### Working data
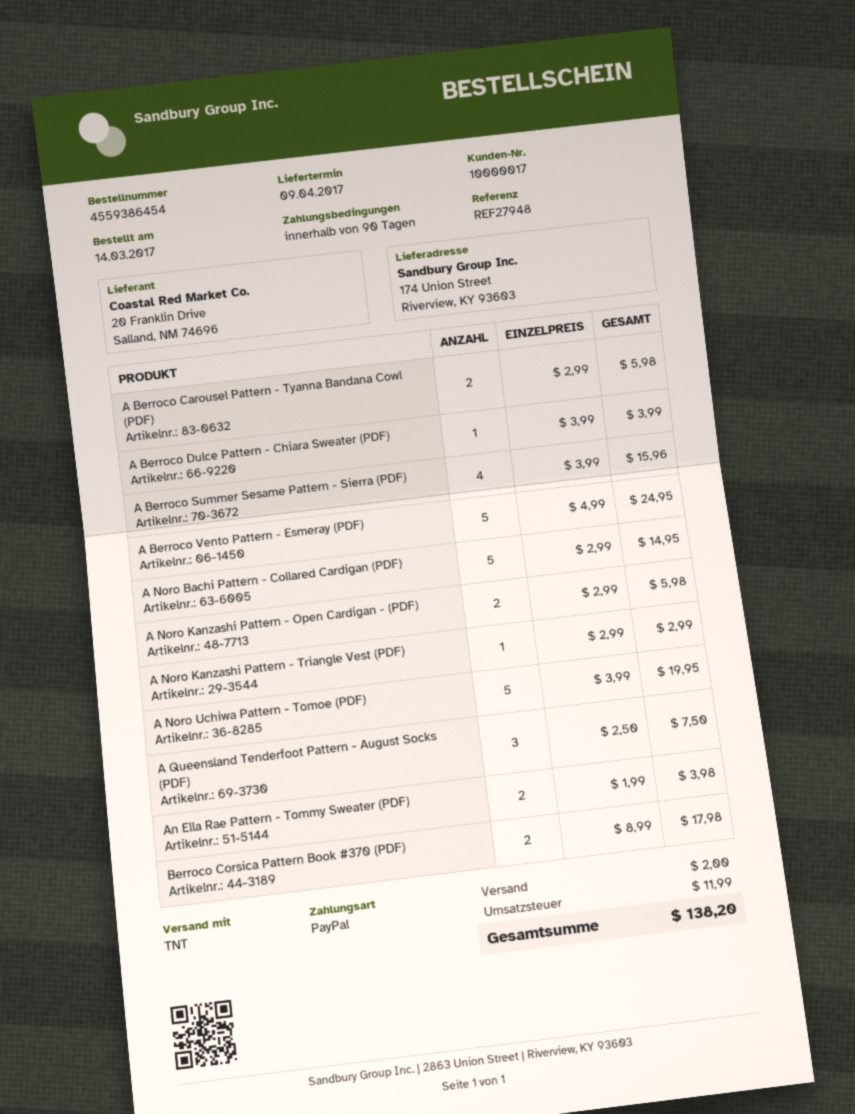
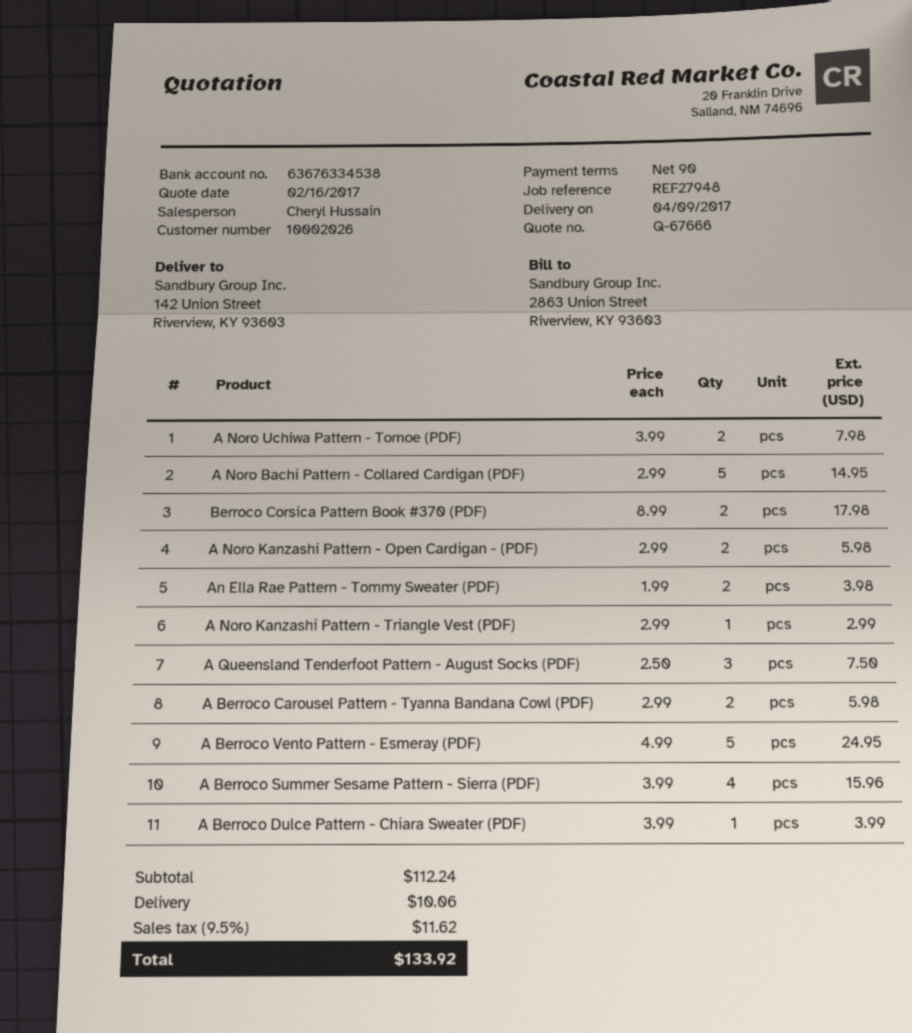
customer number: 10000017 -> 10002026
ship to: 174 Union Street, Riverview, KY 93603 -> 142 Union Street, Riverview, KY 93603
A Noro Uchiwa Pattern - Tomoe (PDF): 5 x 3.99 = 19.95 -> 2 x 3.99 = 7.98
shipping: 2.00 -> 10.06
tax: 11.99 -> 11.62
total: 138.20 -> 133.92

### Requirement
In your copy, repeat each record exactly and include no pictures.

### Task solution
customer number: 10000017 -> 10002026
ship to: 174 Union Street, Riverview, KY 93603 -> 142 Union Street, Riverview, KY 93603
A Noro Uchiwa Pattern - Tomoe (PDF): 5 x 3.99 = 19.95 -> 2 x 3.99 = 7.98
shipping: 2.00 -> 10.06
tax: 11.99 -> 11.62
total: 138.20 -> 133.92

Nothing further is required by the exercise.